Я оглянулся… Маньон стоял рядом со мной…

Маска не скрывала его чудовищно изуродованного лица.

Его глаз был устремлен на меня, пальцем он указывал на бурун, пенившийся в двухстах шагах под нами.

— Самоубийством! — повторил он медленно. — Не хотите ли вы спастись от меня самоубийством? Я подозревал это и потому следовал за вами по пятам. Да, я преследовал вас, чтоб отнять вас у смерти!

Вырываясь из его рук и отступая от бездны, я заметил в глазах его выражение торжества с каким-то странным блеском, похожим на помешательство, и вспомнил слова доктора, предостерегающего меня о возможности его сумасшествия.

Туман опять сгущался, но образуя массы отдельных облаков, каждую минуту изменявшихся под влиянием сквозившего света. Я и прежде наблюдал это явление, и потому знал, что это служит предвестником восстанавливающейся ясности в атмосфере.

В то время как я взглянул на небо, Маньон отступил на несколько шагов и, протянув руку по направлению к деревушке, оставленной мной утром, сказал:

— Даже в этой безвестной глуши и между этим невежественным народом мое изуродованное лицо стало вашим обвинителем и мстителем за смерть Маргреты, как я обещал вам. Как кара небесная, как проклятое существо, вы были изгнаны из общины бедняков, вы начали испытывать ту жизнь общего проклятия, которой я до сих пор жил.
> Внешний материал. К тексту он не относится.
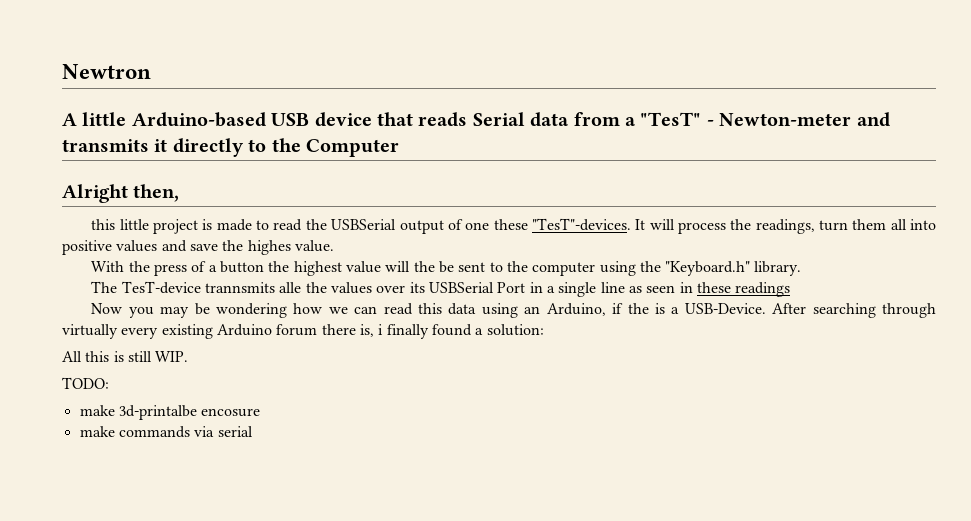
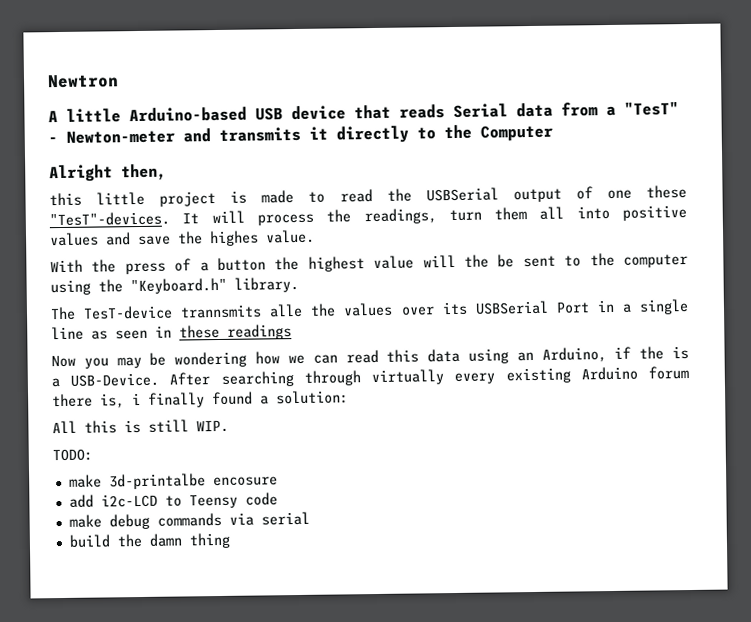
[79,426,115,437] // make -> [68,492,278,509] [68,513,150,530] // add i2c-LCD to Teensy code // make debug
(253, 431) none -> [68,532,231,549] // build the damn thing

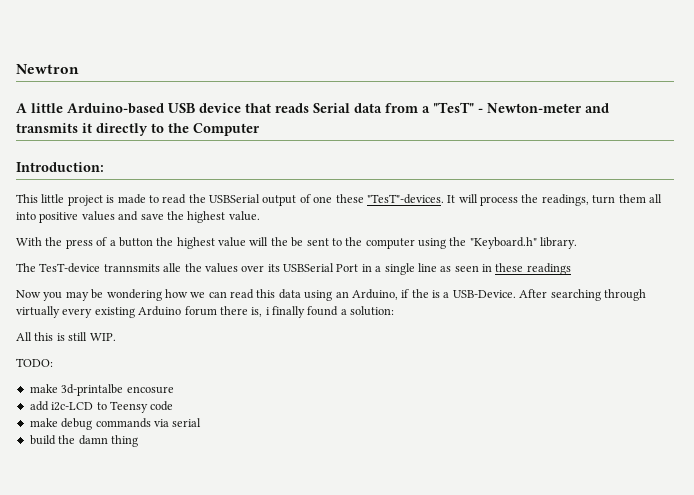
[49,163,167,183] [49,192,82,207] Alright then, // this -> [16,162,104,172] [16,194,38,203] Introduction: // This
[209,230,259,247] highes -> [187,211,226,223] highest

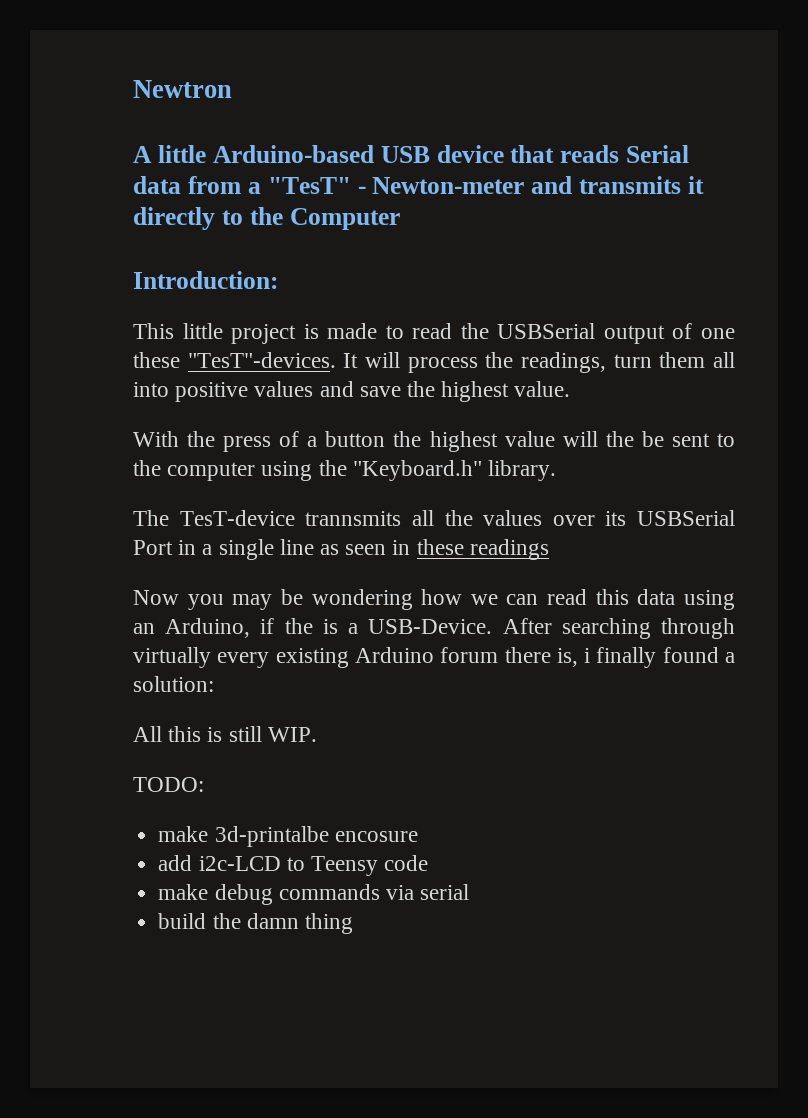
[163,263,182,272] alle -> [411,510,434,526] all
Суеверие, варварское, чудовищное суеверие, — вот бич, которым я изгнал вас из вашего уединения! Вы, может быть, пожелаете узнать, какое надо было мне иметь терпение, чтобы скрываться от вас, пока вы не сблизились со всеми жителями хижин, каким образом я объяснил им причину моего изуродования, когда в первый раз открылся им, каким образом я действовал на их предрассудки, пока они не возненавидели вас и не стали страшиться вашего присутствия, как живой чумы, пока вы не сделались страшилищем женщин и детей, каким образом я дошел до всего этого — вы желаете и вместе трепещете узнать! Помните ли вы, что я вам некогда говорил и писал? Вспомните, кто я, и вы перестанете удивляться. Посмотрите же на меня: я опять здоров и бодр. Теперь я не тот уже больной, лежащий в больнице без сил и воли, у меня хватит сил и энергии следовать за вами всюду, куда вы ни пойдете. Еще раз говорю вам: мы с вами связаны навеки, если б я хотел покинуть вас, то и тогда не мог бы. Как велика для меня радость всюду предавать вас позору, всюду клеймить вас бесчестьем! Вся кровь у меня кипит, как только вспомню о том! Слушайте же: прежде чем вы достигнете пустошей, взгляните на эти бурные волны. Видите: нет покоя для них — не будет, никогда не будет покоя и для вас!

Его внешность, когда он стоял возле меня в этой дикой пустыне, глухие звуки его голоса, в которых чувствовалась такая ярость, такая безумная радость видеть меня несчастным, шум моря, беспрерывно разбивающегося о гранитные утесы, грозный вой воды, заключенный в глубинах бездны позади меня, мрачные сгустки тумана, его странные фантастические формы над нашими головами — все, что я видел и слышал, когда Маньон произносил последние слова, вдруг лишили меня рассудка, я чувствовал только, что голова у меня в огне, а сердце холодно, как лед. Страшное искушение овладело мной.., навсегда избавиться от злодея, толкнув его в пропасть, разверстую под моими ногами… Уже руки мои бессознательно тянулись к нему, еще минута — и.., и один из нас был бы предан волнам… Но я успел вовремя повернуться к нему спиной и, забывая о всех опасностях, бросился бежать.., бежать затем только, чтобы не видеть его перед своими глазами.

Но не успел я сделать несколько шагов вперед, как грохот волн между скалами вернул мне нужное хладнокровие, однако я все еще не осмеливался обернуться назад, пока ужасная бездна была под моими ногами, не осмеливался посмотреть, следует ли за мной Маньон.